Nearly half (48.7%) said that people blame parents for the mental illnesses of their children and 59.3% felt that people look down on families with a member who is mentally ill [Table 1].

Older respondents (>37 years) were more likely to perceive stigma (64.9%) than younger respondents (44.9%), after adjusting for gender, education, family history of mental illness, or having known someone with a mental illness, OR: 2.07, 95% confidence Interval (CI): 1.02–4.20. There were no gender differences in perceptions of stigma (males: 57.9%, females: 52.9%, P value = 0.577). There was no significant difference in the proportions of perceived stigma between those who had a family history of mental illness (62.9%) compared with others (50.9%), adjusted OR: 1.47 (95% CI: 0.64–3.39), P value = 0.214. There was also no significant difference in perceptions of stigma among those who knew someone with a mental illness, e.g. work colleague or friend (61.5%), compared with others (50.0%), adjusted OR: 1.47 (95% CI: 0.71–3.02), P value = 0.177.

Only 53% identified the case scenario (depression) as a mental illness, and all 80 of them recommended seeking external help. While 28 respondents (35.0%) said that professional health caregivers need to be approached, family and friends were the choices for the source of help for 51 (64%). Of those who identified the vignette as a mental illness, only 49 (61%) were aware of the availability of medications for mental illnesses such as depression. Participants with an education above the eighth grade (median) were more likely to identify the vignette as a mental illness (OR: 2.38, 95% CI: 1.24–4.61).

DISCUSSION

This community-based pilot study from rural Tamil Nadu documents public perceptions of stigma toward patients with mental illnesses and their families. The strength of the study is that it is a population-based survey, although the generalisability is restricted to similar parts of south India.

Stigma toward mental illnesses is one of the reasons for a “low demand” for mental health care, along with other barriers, such as poor awareness and cultural beliefs.[3] Qualitative findings from the National Mental Health Survey 2016 also pointed to stigma as one reason for poor utilization of health care for mental illnesses.[3]
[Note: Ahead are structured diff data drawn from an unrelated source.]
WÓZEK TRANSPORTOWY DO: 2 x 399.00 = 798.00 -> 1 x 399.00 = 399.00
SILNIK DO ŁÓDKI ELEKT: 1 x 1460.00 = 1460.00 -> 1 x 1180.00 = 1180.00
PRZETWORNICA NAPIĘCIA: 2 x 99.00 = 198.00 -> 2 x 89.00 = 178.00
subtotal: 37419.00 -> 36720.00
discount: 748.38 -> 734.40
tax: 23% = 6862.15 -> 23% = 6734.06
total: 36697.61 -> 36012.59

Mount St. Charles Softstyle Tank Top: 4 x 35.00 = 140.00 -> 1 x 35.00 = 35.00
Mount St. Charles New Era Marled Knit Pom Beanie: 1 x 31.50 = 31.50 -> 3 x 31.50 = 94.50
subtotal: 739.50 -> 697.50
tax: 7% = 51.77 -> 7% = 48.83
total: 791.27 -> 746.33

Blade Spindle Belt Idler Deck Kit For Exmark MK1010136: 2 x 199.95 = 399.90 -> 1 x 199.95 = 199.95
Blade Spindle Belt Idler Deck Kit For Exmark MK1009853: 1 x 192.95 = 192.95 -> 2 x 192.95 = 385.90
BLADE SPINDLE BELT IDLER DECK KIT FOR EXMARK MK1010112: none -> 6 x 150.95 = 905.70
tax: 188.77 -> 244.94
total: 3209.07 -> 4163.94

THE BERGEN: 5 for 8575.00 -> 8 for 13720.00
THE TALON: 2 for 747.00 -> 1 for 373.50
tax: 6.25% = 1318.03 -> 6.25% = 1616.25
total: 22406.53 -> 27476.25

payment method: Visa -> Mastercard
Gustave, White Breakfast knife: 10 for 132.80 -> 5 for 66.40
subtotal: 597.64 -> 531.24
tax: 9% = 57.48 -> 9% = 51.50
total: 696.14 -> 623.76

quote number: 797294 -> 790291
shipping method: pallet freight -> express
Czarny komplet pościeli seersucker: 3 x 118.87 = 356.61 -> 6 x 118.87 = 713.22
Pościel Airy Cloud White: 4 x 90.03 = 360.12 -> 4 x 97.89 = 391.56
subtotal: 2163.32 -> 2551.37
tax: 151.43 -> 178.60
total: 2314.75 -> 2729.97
Almost three-fourths (72%) of the study respondents felt that people look down on those with a history of hospitalization for mental illness, indicating the high stigma associated with serious mental illnesses. This corresponded with a similar study done in Mumbai, where 60.8% of the general population believed the same.[7] In this study from rural Vellore, only 36% felt that employers would be less willing to hire a person with a mental illness as compared with 71.6% in Mumbai.[7] This may reflect differences in socioeconomic status and occupational experiences as it may be less difficult to obtain some form of employment in a rural area than in an urban area, even for those with a mental illness. Thus, role restriction due to mental illness was lower in this rural study, for employment, than the study from urban Mumbai which included a large proportion of armed personnel.[7] However, nearly three-fourths (75.3%) of our rural participants felt that young women would be unwilling to marry a man who has been treated for a serious mental illness. This was higher than the results from an urban study from Chennai and Kolkata, where around half of the respondents believed that young women would be reluctant to date a man who has been admitted for a mental illness.[6]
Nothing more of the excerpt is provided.